L’economia toscana continua a crescere, ma a un ritmo inferiore rispetto al resto del Paese. È quanto emerge dal rapporto “L’economia della Toscana” presentato dalla Banca d'Italia, secondo cui nel 2025 il Pil regionale è aumentato dello 0,4%, contro lo 0,5% registrato a livello nazionale. A frenare la crescita è soprattutto la debolezza del settore manifatturiero, con un calo del fatturato industriale del 2,7%, nonostante i segnali di ripresa del comparto moda nella seconda parte dell’anno. In crescita invece i servizi (+0,3%) e le costruzioni (+3,7%), sostenute dagli investimenti pubblici.

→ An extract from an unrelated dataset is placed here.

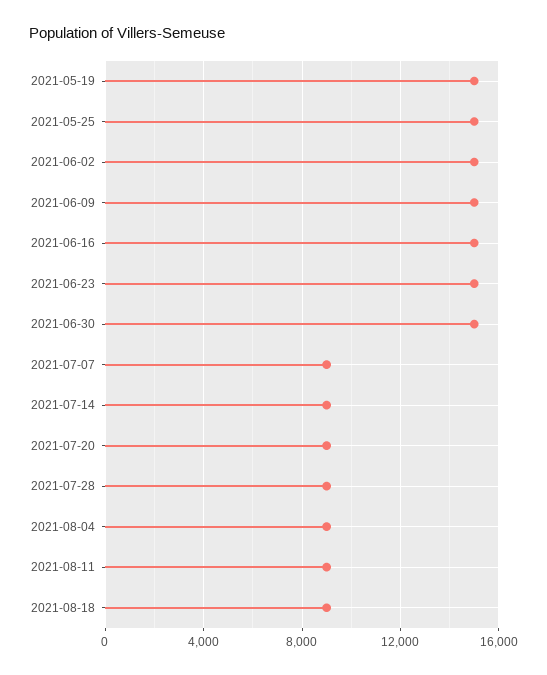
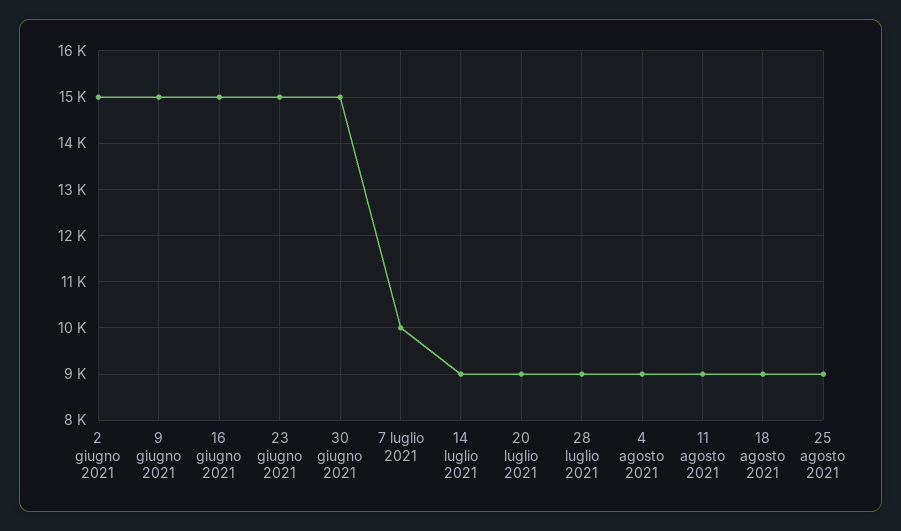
2021-05-19: 15000 -> none
2021-05-25: 15000 -> none
2021-07-07: 9000 -> 10000
25 agosto 2021: none -> 9000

Il rapporto sottolinea come l’incremento dell’export (+18,6%) sia influenzato principalmente dai settori dei metalli preziosi e della farmaceutica, che generano però un valore aggiunto limitato sul territorio. Sul fronte del lavoro l’occupazione resta sostanzialmente stabile, mentre le retribuzioni aumentano grazie ai rinnovi contrattuali senza però recuperare completamente la perdita di potere d’acquisto accumulata negli ultimi anni. Firenze risulta tra le aree che hanno sofferto maggiormente dal 2020, penalizzata dalla crisi della moda e dal rallentamento della spesa turistica, mentre Lucca e Arezzo mostrano performance più positive.

Secondo la Banca d’Italia la chiave per rilanciare la competitività della regione è l’innovazione. Pesano infatti la frammentazione del tessuto produttivo, composto in larga parte da micro e piccole imprese, la limitata presenza in filiere ad alto valore aggiunto e le difficoltà di accesso al credito per le aziende innovative. A queste criticità si aggiungono l’invecchiamento della popolazione e la scarsa capacità di attrarre lavoratori altamente qualificati. Per il 2026 restano inoltre le incognite legate all’inflazione e alle tensioni geopolitiche internazionali.

Rinnovabili, la Regione amplia le aree per il fotovoltaico

Via libera della giunta alle nuove norme: l’8% del territorio toscano sarà considerato area idonea con procedure semplificate.

La Regione Toscana accelera sul fronte della transizione energetica con una nuova legge sulle aree idonee agli impianti da fonti rinnovabili. Il provvedimento, presentato dal presidente Eugenio Giani e dall’assessore all’Ambiente David Barontini, individua circa l’8% della superficie regionale come area idonea all’installazione di impianti fotovoltaici, ampliando le possibilità previste dalla normativa nazionale.

Accanto alla legge è stato presentato anche un piano di accelerazione che prevede procedure semplificate per la realizzazione di impianti in aree già compromesse, come cave dismesse, discariche chiuse e zone industriali o logistiche. Attualmente la Toscana copre il 51% del proprio fabbisogno energetico attraverso fonti rinnovabili, con il geotermico che rappresenta la quota principale. L’obiettivo della Regione è raggiungere il 66% entro la fine del mandato di Giani, puntando soprattutto sul fotovoltaico e, in prospettiva, anche sull’eolico offshore. Lo scrive Repubblica Firenze.